■ Exercise: Restate the data word for word. Leave the pictures out.

■ Data:

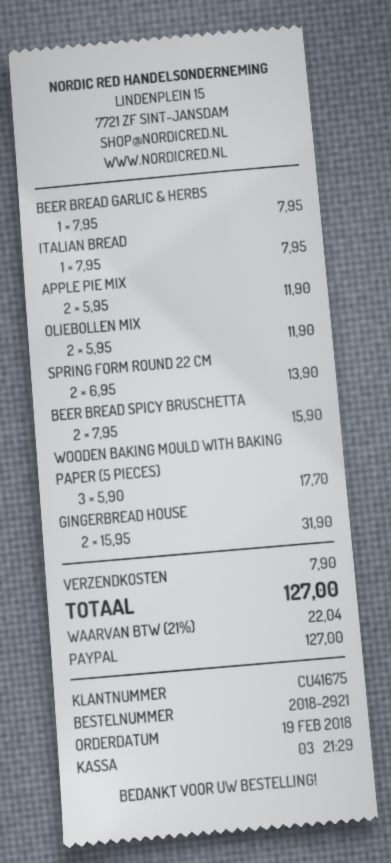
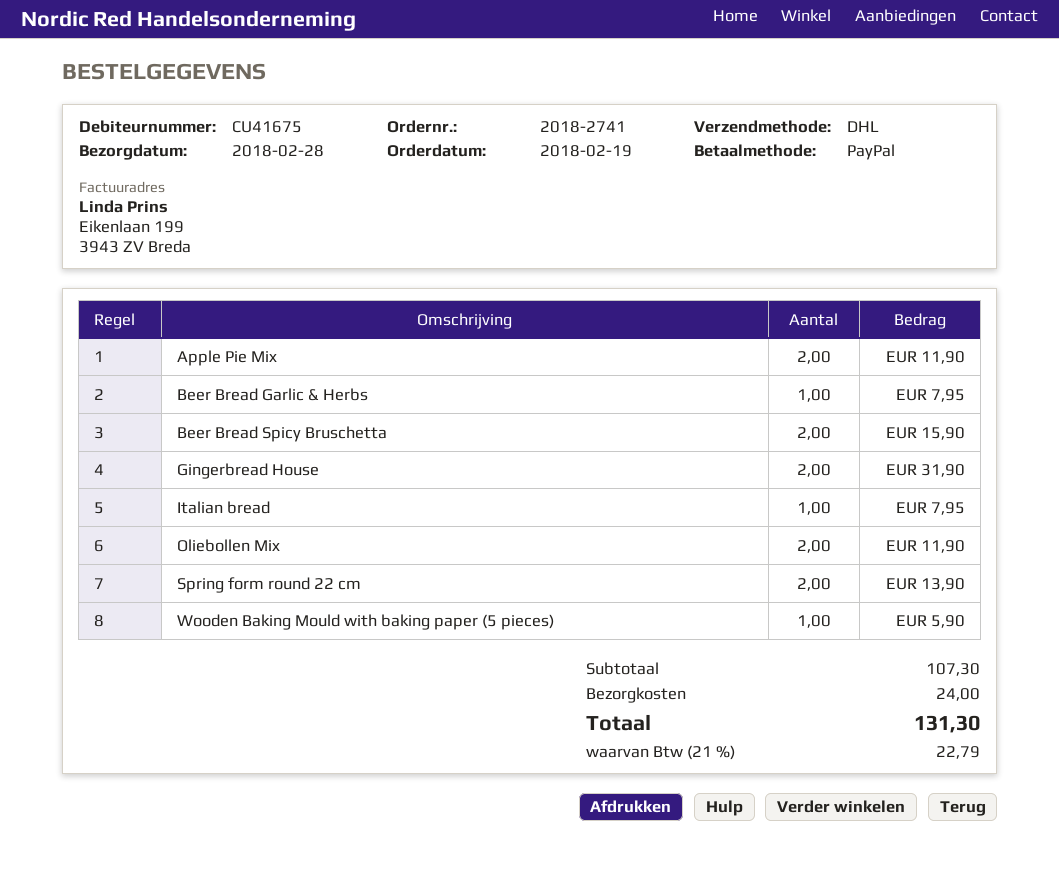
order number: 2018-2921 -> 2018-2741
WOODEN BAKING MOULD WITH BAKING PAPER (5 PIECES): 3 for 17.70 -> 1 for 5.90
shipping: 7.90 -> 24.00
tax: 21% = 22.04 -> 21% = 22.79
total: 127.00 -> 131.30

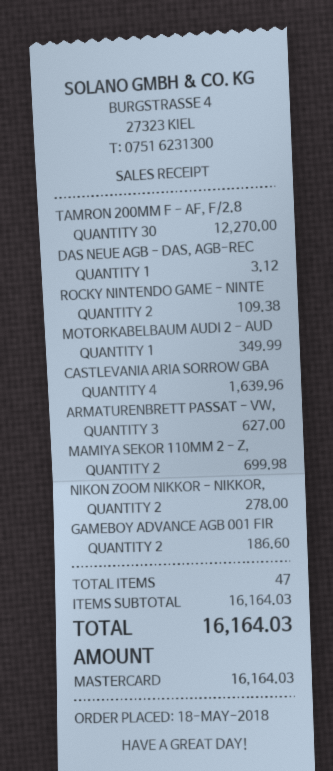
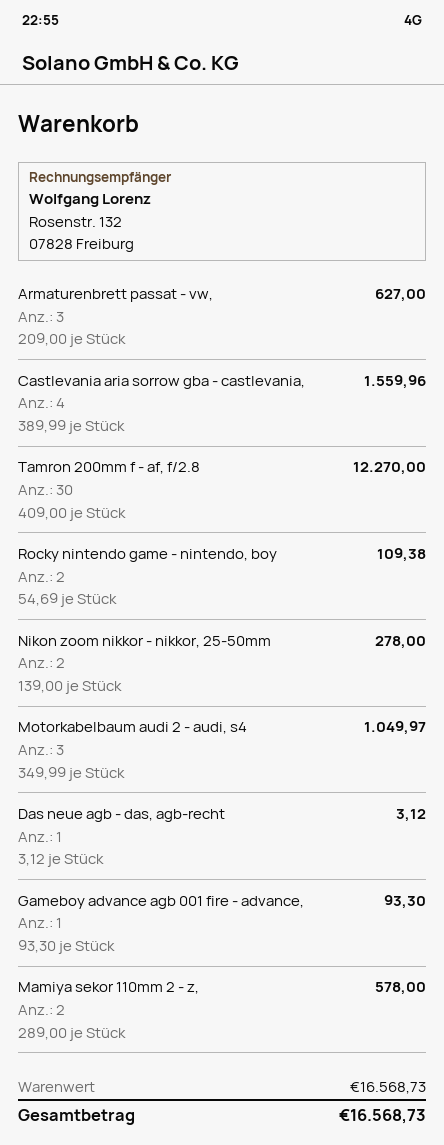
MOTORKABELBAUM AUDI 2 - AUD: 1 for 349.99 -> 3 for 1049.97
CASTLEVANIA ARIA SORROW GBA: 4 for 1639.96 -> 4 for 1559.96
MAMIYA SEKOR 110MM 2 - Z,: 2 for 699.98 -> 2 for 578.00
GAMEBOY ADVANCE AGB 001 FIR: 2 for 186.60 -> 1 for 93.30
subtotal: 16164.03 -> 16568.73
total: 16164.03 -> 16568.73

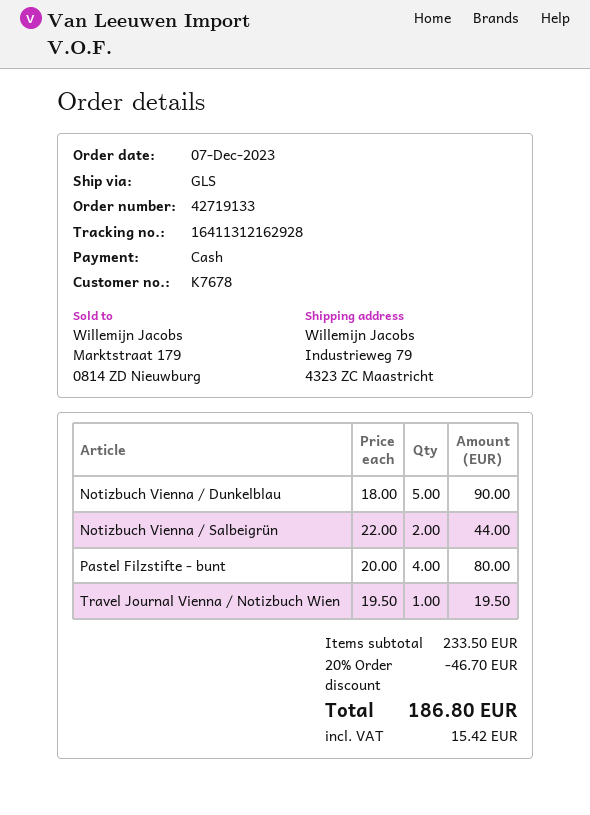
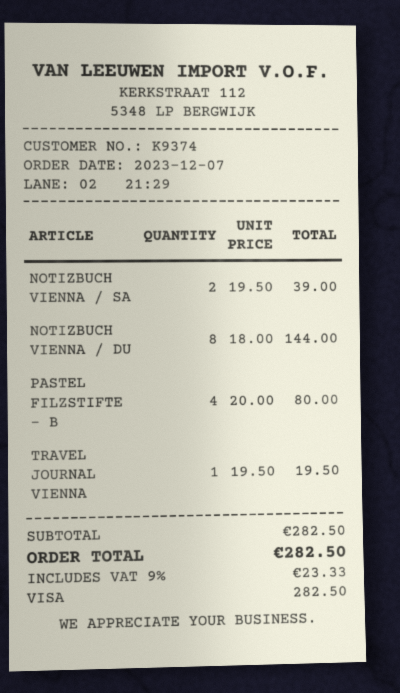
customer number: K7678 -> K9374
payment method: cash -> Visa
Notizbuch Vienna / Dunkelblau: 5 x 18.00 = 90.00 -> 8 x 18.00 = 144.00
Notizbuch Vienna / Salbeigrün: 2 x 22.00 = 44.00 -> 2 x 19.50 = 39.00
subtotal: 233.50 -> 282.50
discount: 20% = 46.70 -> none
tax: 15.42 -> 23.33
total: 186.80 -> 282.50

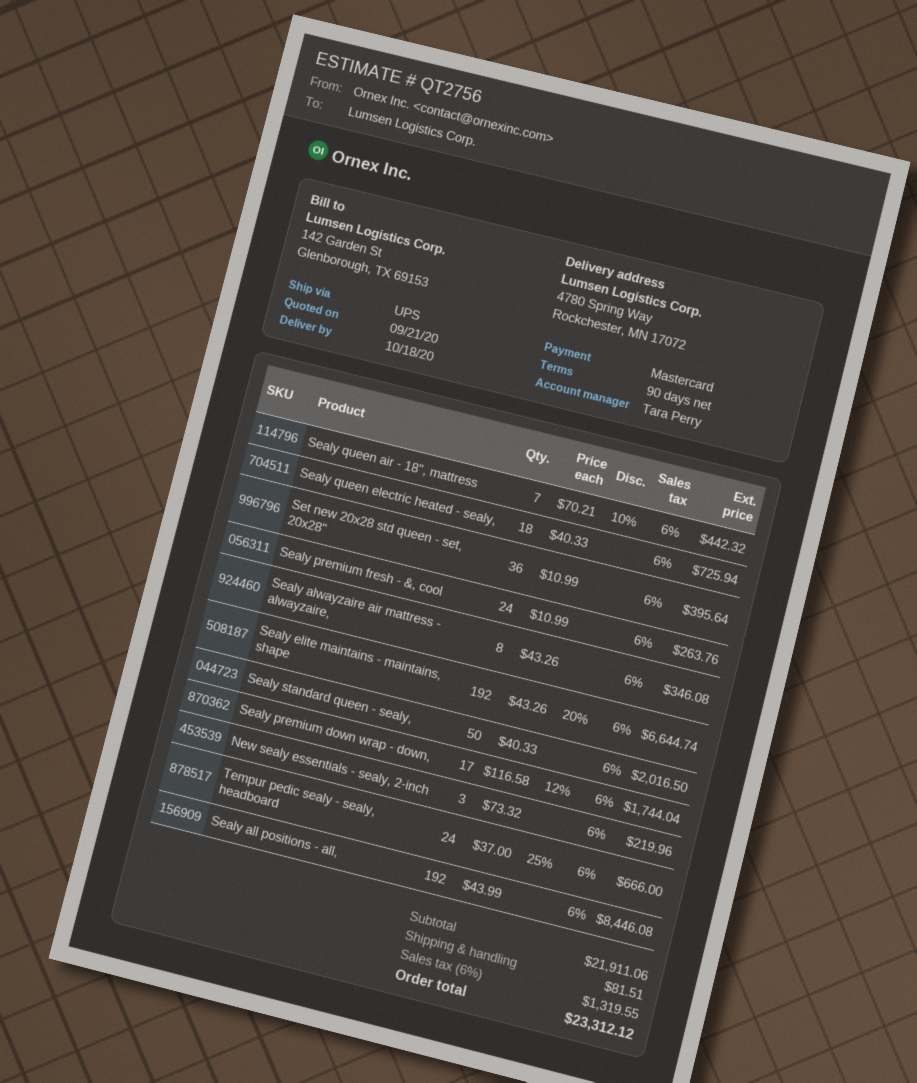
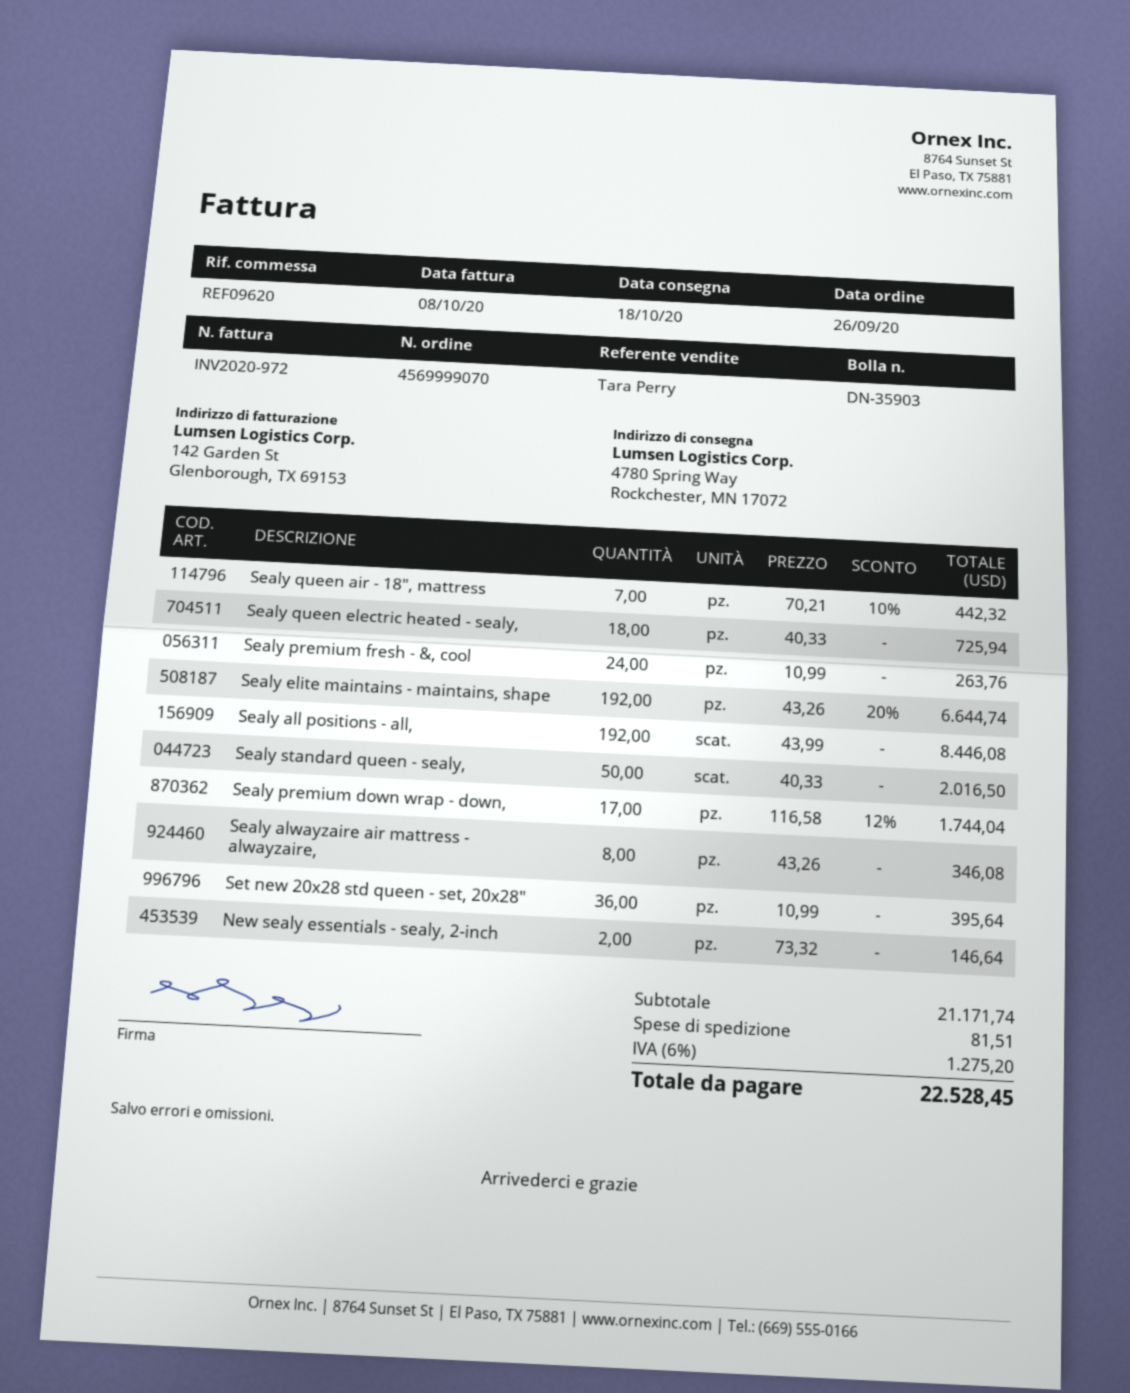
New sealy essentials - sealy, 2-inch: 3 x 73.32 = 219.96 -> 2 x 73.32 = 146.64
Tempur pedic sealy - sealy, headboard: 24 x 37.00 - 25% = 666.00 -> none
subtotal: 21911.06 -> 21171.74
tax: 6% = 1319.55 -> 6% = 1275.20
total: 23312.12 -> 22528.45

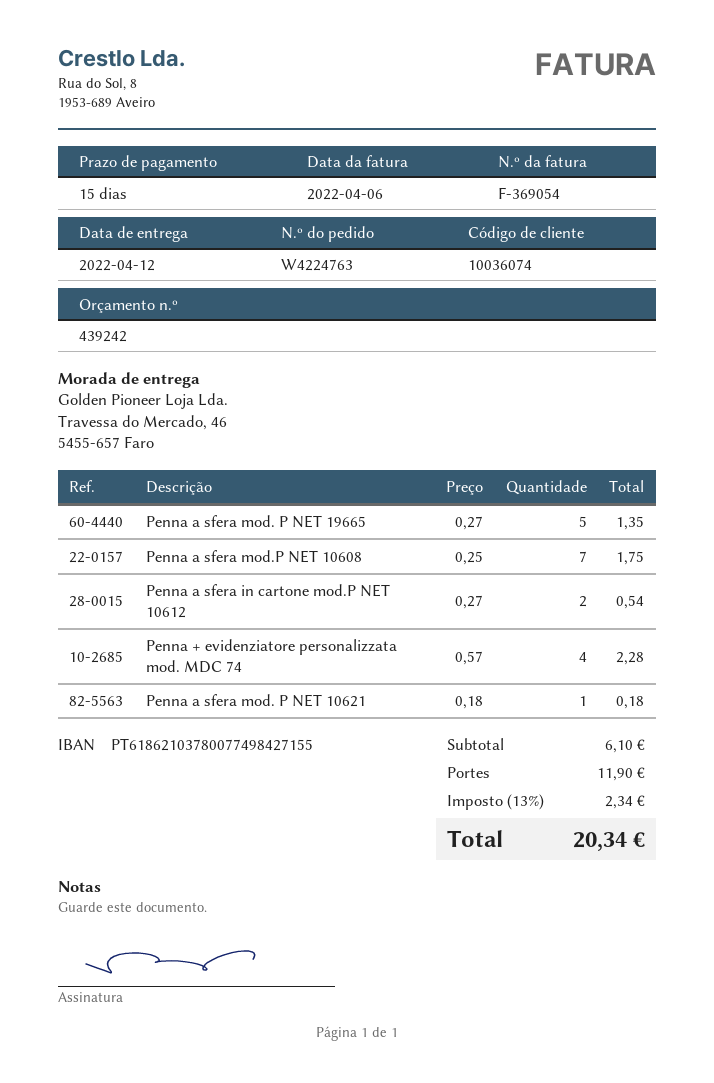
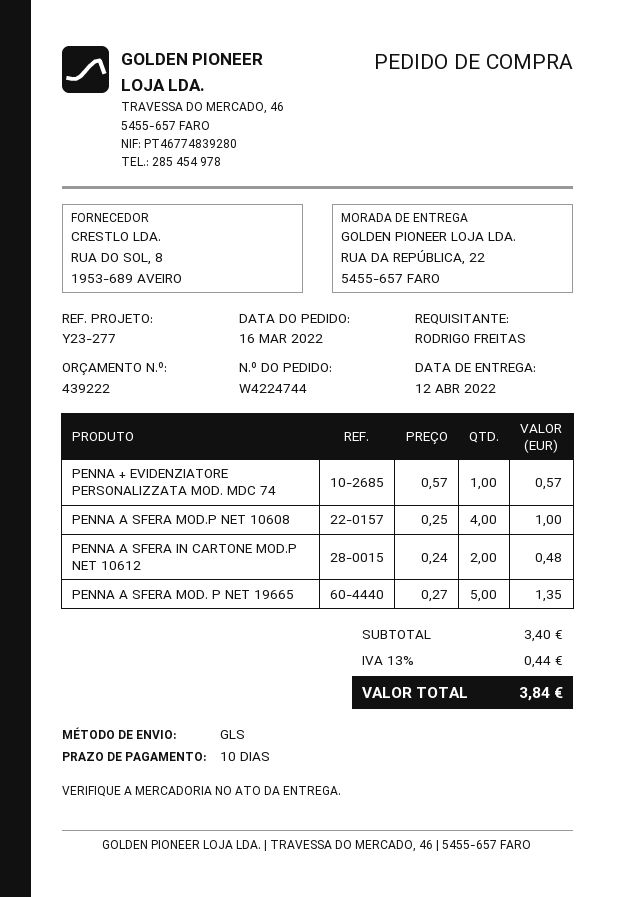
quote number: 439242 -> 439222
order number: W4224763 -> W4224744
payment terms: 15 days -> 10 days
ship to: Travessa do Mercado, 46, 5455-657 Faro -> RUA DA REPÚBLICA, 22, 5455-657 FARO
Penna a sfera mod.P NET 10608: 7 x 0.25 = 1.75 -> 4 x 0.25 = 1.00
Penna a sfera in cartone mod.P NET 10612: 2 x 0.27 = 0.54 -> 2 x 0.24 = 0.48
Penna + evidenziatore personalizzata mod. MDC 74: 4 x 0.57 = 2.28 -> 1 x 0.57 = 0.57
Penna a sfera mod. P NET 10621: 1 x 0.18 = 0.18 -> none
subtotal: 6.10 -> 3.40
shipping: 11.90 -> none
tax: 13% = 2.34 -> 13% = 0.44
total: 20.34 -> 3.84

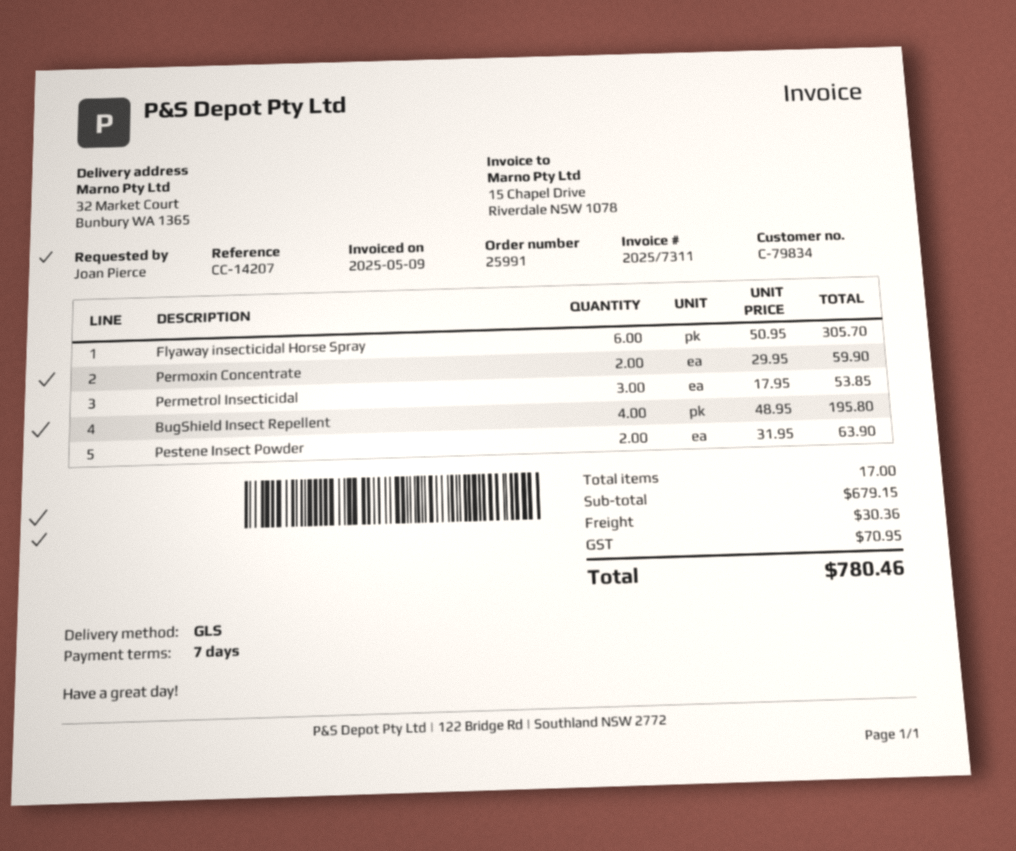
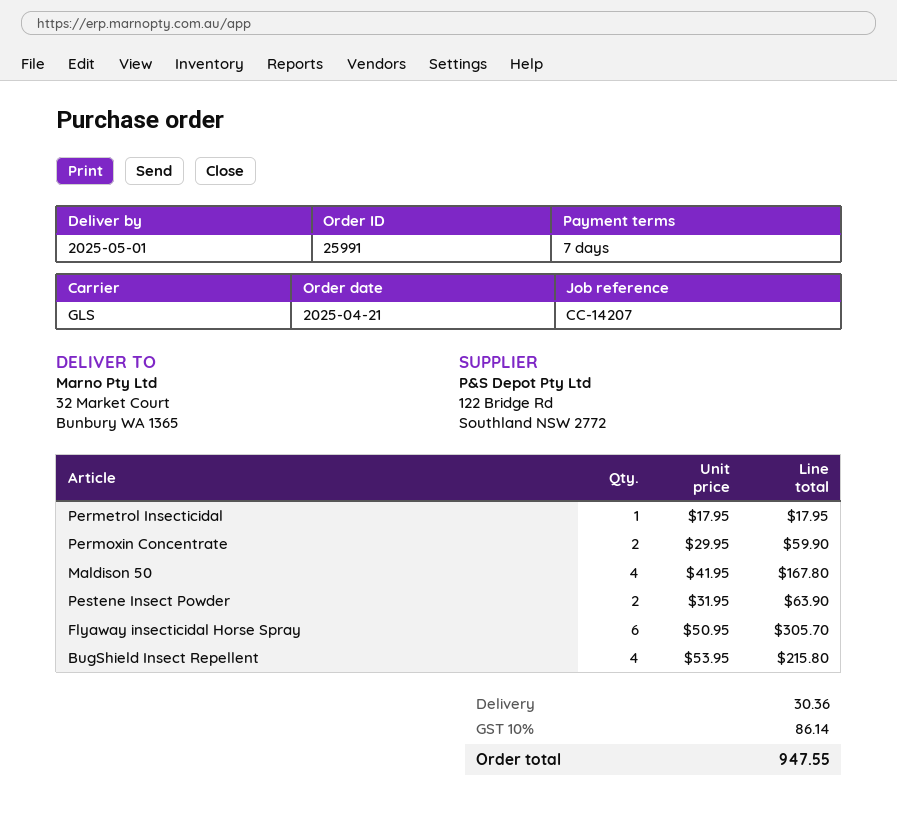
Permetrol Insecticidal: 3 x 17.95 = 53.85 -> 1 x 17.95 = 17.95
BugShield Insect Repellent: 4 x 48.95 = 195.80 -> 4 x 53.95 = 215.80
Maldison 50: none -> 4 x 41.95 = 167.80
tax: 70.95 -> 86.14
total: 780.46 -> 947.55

■ Task output:
order number: 2018-2921 -> 2018-2741
WOODEN BAKING MOULD WITH BAKING PAPER (5 PIECES): 3 for 17.70 -> 1 for 5.90
shipping: 7.90 -> 24.00
tax: 21% = 22.04 -> 21% = 22.79
total: 127.00 -> 131.30

MOTORKABELBAUM AUDI 2 - AUD: 1 for 349.99 -> 3 for 1049.97
CASTLEVANIA ARIA SORROW GBA: 4 for 1639.96 -> 4 for 1559.96
MAMIYA SEKOR 110MM 2 - Z,: 2 for 699.98 -> 2 for 578.00
GAMEBOY ADVANCE AGB 001 FIR: 2 for 186.60 -> 1 for 93.30
subtotal: 16164.03 -> 16568.73
total: 16164.03 -> 16568.73

customer number: K7678 -> K9374
payment method: cash -> Visa
Notizbuch Vienna / Dunkelblau: 5 x 18.00 = 90.00 -> 8 x 18.00 = 144.00
Notizbuch Vienna / Salbeigrün: 2 x 22.00 = 44.00 -> 2 x 19.50 = 39.00
subtotal: 233.50 -> 282.50
discount: 20% = 46.70 -> none
tax: 15.42 -> 23.33
total: 186.80 -> 282.50

New sealy essentials - sealy, 2-inch: 3 x 73.32 = 219.96 -> 2 x 73.32 = 146.64
Tempur pedic sealy - sealy, headboard: 24 x 37.00 - 25% = 666.00 -> none
subtotal: 21911.06 -> 21171.74
tax: 6% = 1319.55 -> 6% = 1275.20
total: 23312.12 -> 22528.45

quote number: 439242 -> 439222
order number: W4224763 -> W4224744
payment terms: 15 days -> 10 days
ship to: Travessa do Mercado, 46, 5455-657 Faro -> RUA DA REPÚBLICA, 22, 5455-657 FARO
Penna a sfera mod.P NET 10608: 7 x 0.25 = 1.75 -> 4 x 0.25 = 1.00
Penna a sfera in cartone mod.P NET 10612: 2 x 0.27 = 0.54 -> 2 x 0.24 = 0.48
Penna + evidenziatore personalizzata mod. MDC 74: 4 x 0.57 = 2.28 -> 1 x 0.57 = 0.57
Penna a sfera mod. P NET 10621: 1 x 0.18 = 0.18 -> none
subtotal: 6.10 -> 3.40
shipping: 11.90 -> none
tax: 13% = 2.34 -> 13% = 0.44
total: 20.34 -> 3.84

Permetrol Insecticidal: 3 x 17.95 = 53.85 -> 1 x 17.95 = 17.95
BugShield Insect Repellent: 4 x 48.95 = 195.80 -> 4 x 53.95 = 215.80
Maldison 50: none -> 4 x 41.95 = 167.80
tax: 70.95 -> 86.14
total: 780.46 -> 947.55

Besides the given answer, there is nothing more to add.